Impulsive systems are a special class of hybrid systems, which combine continuous-time dynamics with instantaneous state jumps [1], [2]. In recent years, impulsive systems have attracted increasing research attention because of their potential applications in practical systems from a variety of scenarios such as sampled-data control systems [3], complex networks [4], multi-agent systems [5], networked control systems [6], [7] and neural network systems [8], [9].
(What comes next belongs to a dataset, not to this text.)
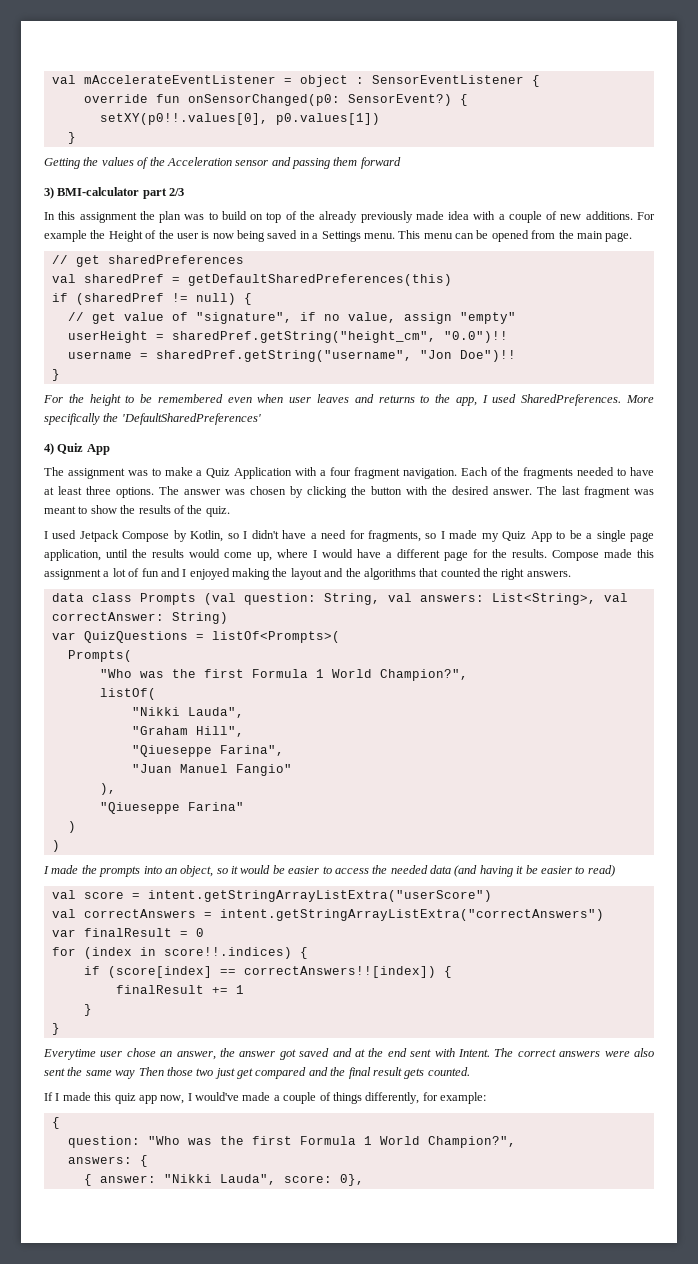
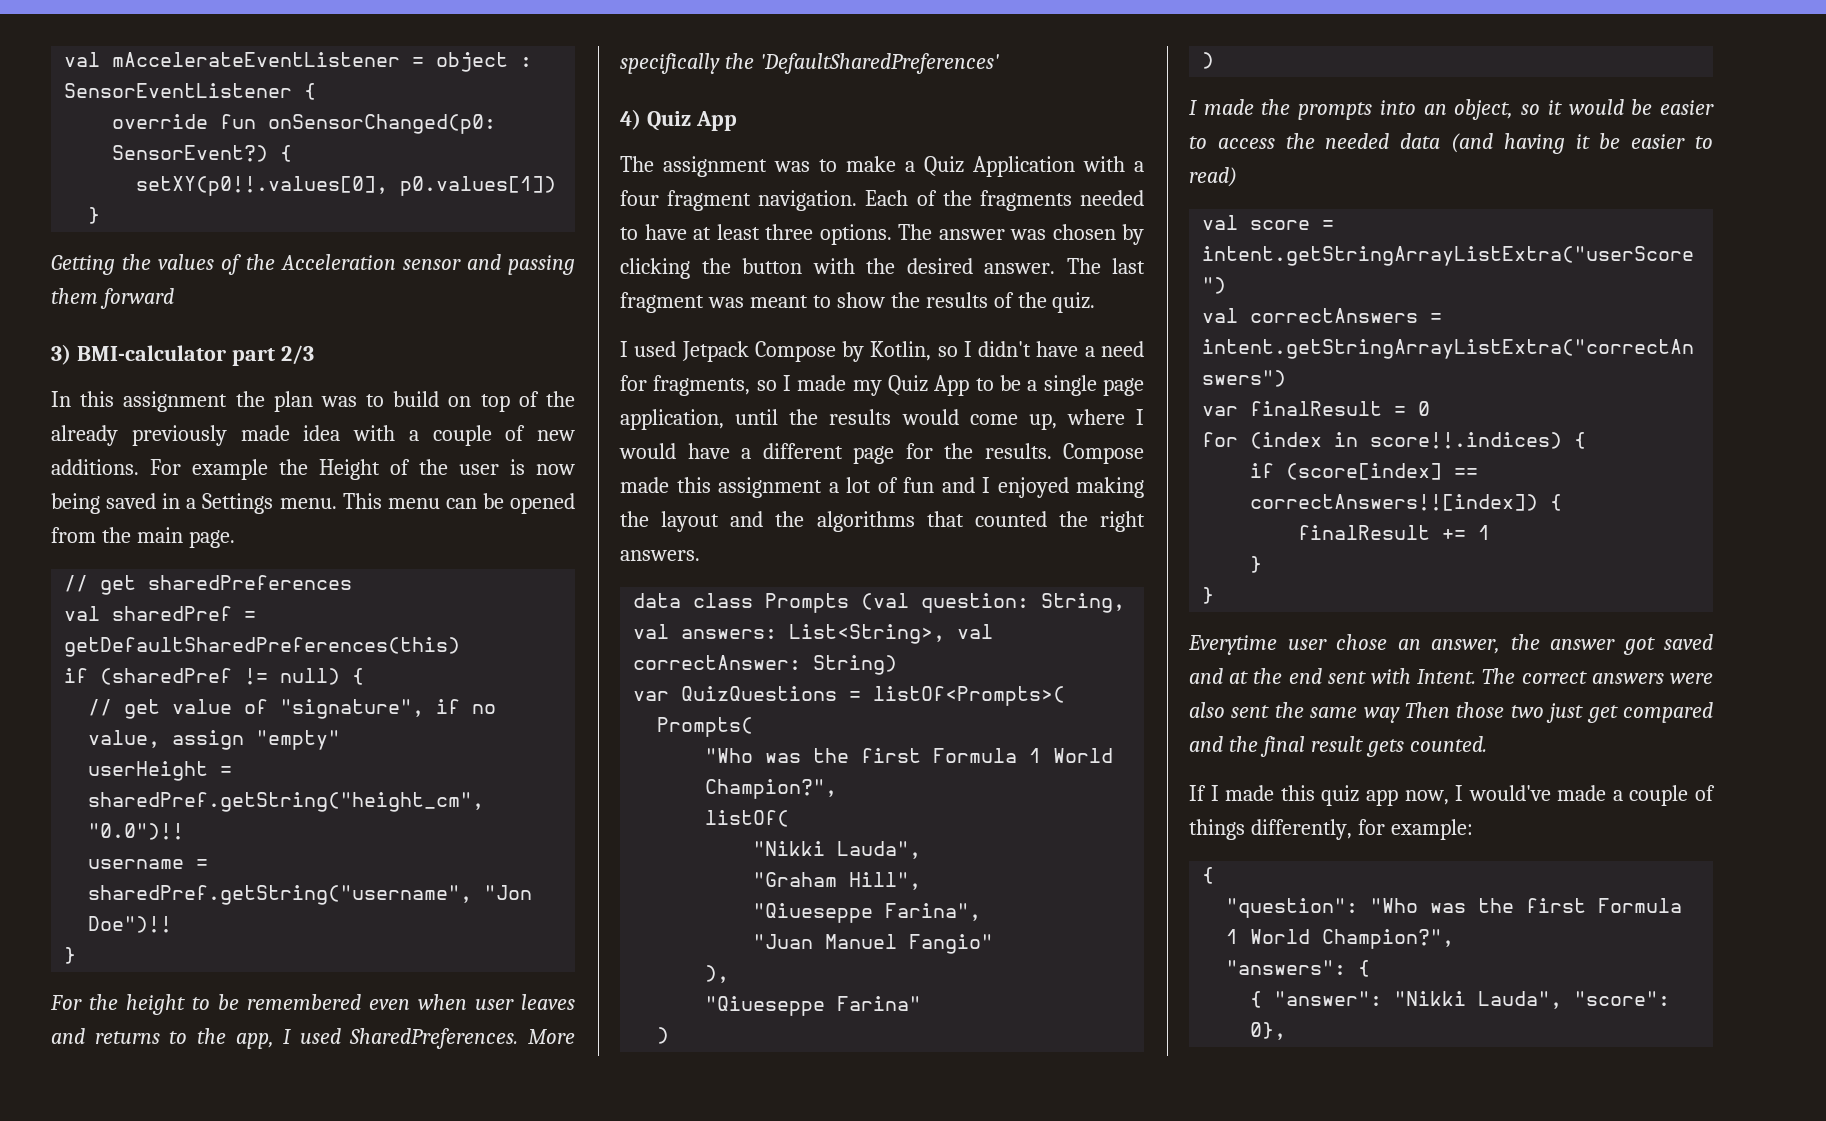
[67,1136,516,1148] [67,1156,132,1164] question: "Who was the first Formula 1 World Champion?", // answers: -> [1226,898,1683,918] [1226,929,1455,949] [1226,960,1347,975] "question": "Who was the first Formula 1 World Champion?", // "answers":
[99,1174,332,1185] answer: "Nikki Lauda", score: -> [1274,991,1671,1009] "answer": "Nikki Lauda", "score":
It is well known that stability of a system is always an important subject in the research of control theory. A large amount of salient results of stability on impulsive systems are provided in the literature [3], [8], [9], [10], [11], [12], [13], [14], [15]. For instance, the exponential stability conditions of nonlinear time-varying impulsive systems were established in [3] by using Lyapunov functions with discontinuity at the impulse times. In [9], the exponential stability in the mean square was discussed for the impulsive Markovian jump stochastic bidirectional associative memory neural networks with time-varying delay and distributed delay. The noise-to-state(NSS) stability and globally asymptotic stability were investigated in [10] for a class of nonlinear systems with random disturbances and impulses. The criteria of stability and asymptotic stability for nonlinear impulsive systems were presented in [11]. The finite-time stability was addressed in [13] for a class of nonlinear impulsive stochastic systems with time-varying delays based on the average impulsive interval condition.

For a control system in reality, it is important to characterize the effects of external signals (e.g., external disturbances and input). The central concept in this theory is input-to-state stability (ISS), originally proposed for deterministic continuous-time systems in [16]. For the systems perturbed by non-white noise, the concepts of NSS and eλt-weighted (integral) NSS are introduced in [10], [17], [18] to characterize effects of stochastic disturbances. To study ISS of impulsive nonlinear systems, we should concentrate on two ingredients, namely, the stability of systems and the impulsive interval. An intuitive idea is that when the continuous dynamics is ISS but the impulses are destabilizing, the impulses should not occur too frequently, and when the impulses are stabilizing but the continuous dynamics is not ISS, there must not be overly long intervals between impulses. This idea is formalized in terms of impulsive interval (or dwell-time) conditions, such as fixed impulsive interval(i.e., each impulsive interval has a uniform upper bound or lower bound) [19], [20], average impulsive interval [21], [22], [23], [24], and constant impulsive interval (also called periodic impulse) [25], etc.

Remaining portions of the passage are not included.